'''

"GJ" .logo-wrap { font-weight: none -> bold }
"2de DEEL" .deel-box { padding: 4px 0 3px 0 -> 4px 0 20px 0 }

'''
'''

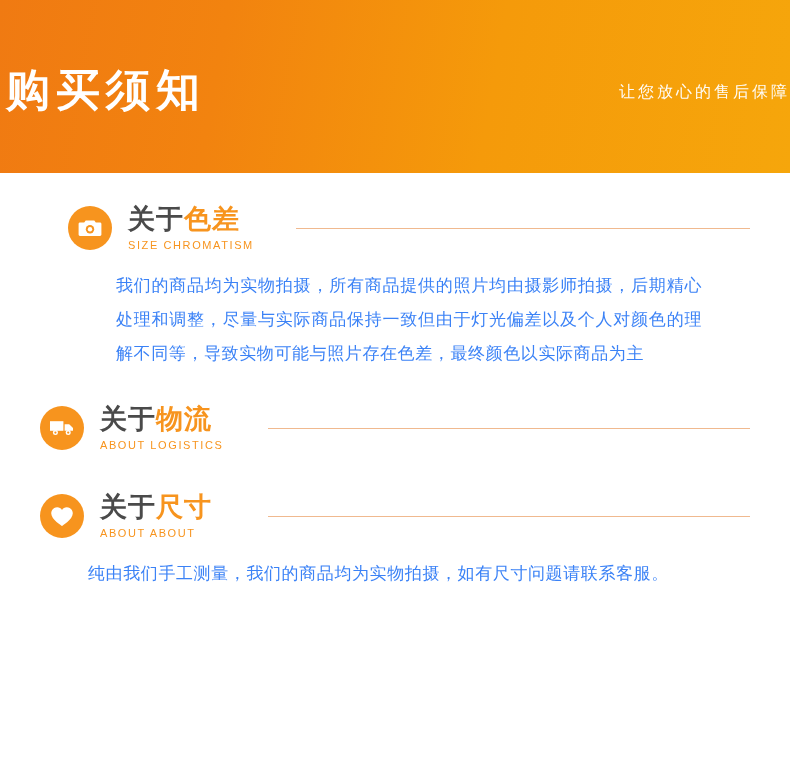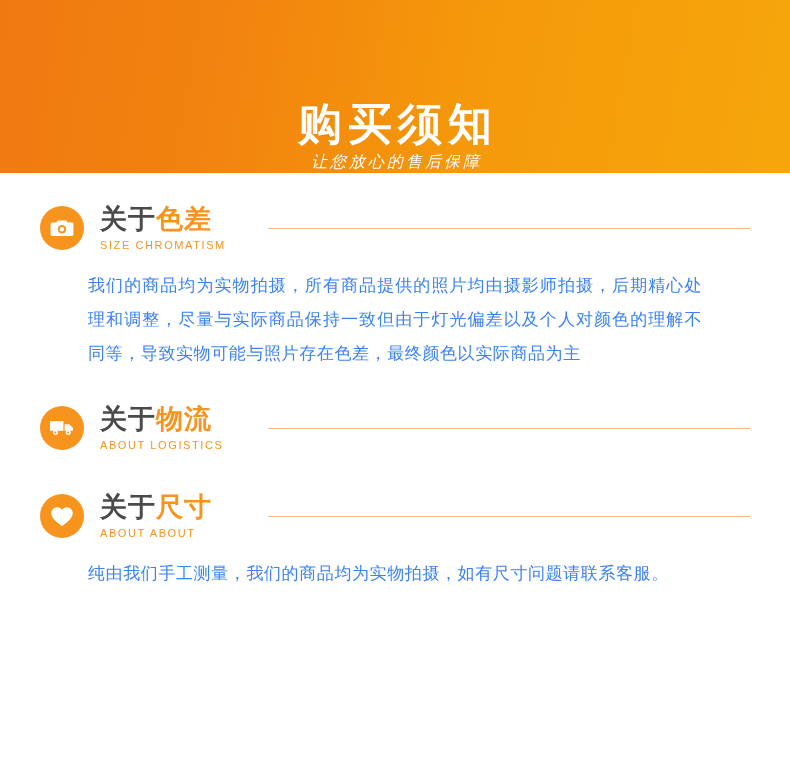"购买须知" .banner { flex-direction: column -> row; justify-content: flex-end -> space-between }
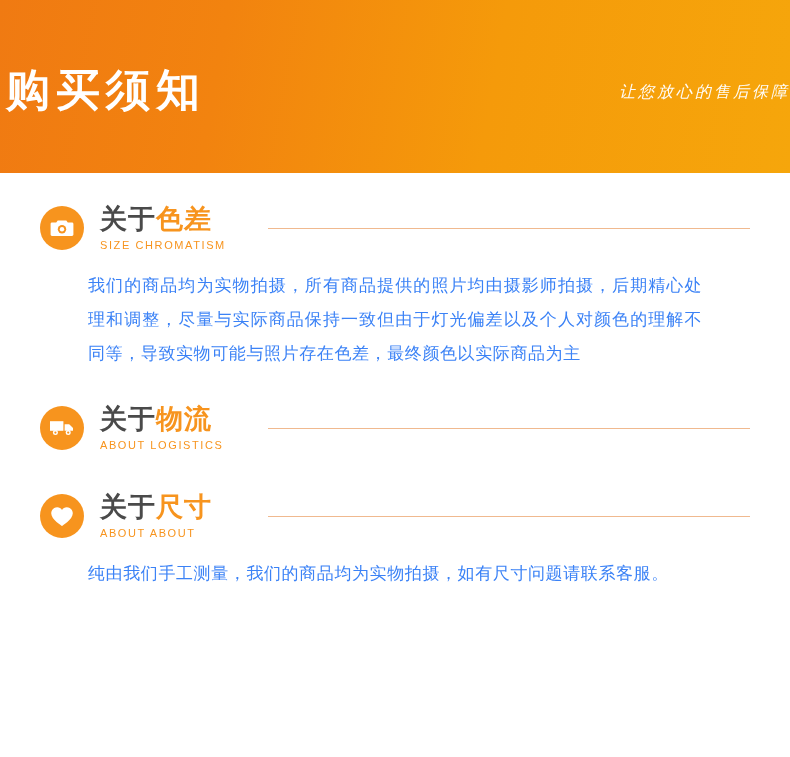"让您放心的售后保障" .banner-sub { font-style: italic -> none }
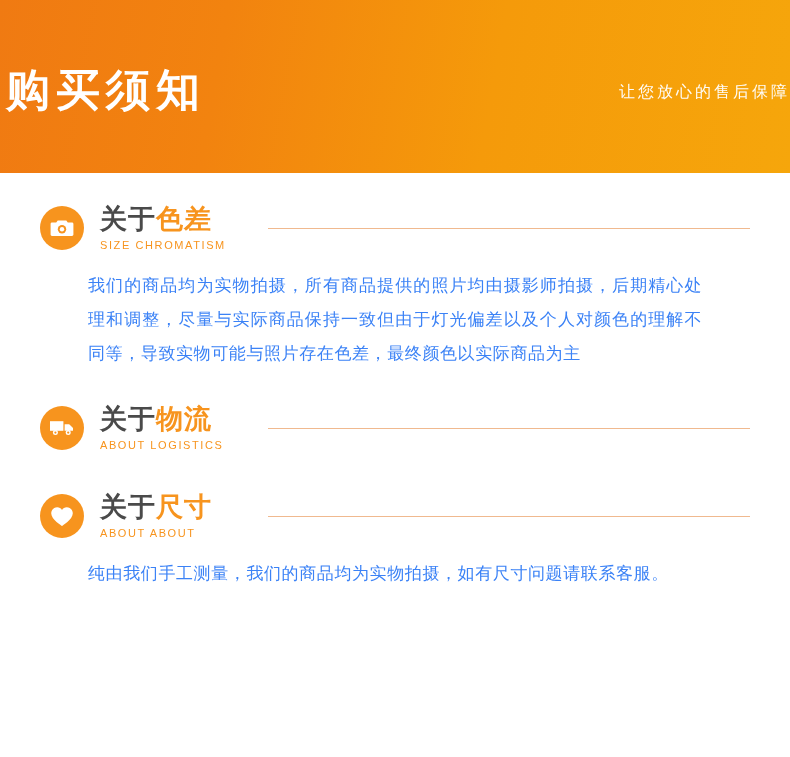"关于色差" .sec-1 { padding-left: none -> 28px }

'''

## What the task asks
Transcribe only the lines above that start at the line containing "font-style: italic ->" and end at the line containing "padding-left: none ->". Omit pictures.

## Written response
"让您放心的售后保障" .banner-sub { font-style: italic -> none }
"关于色差" .sec-1 { padding-left: none -> 28px }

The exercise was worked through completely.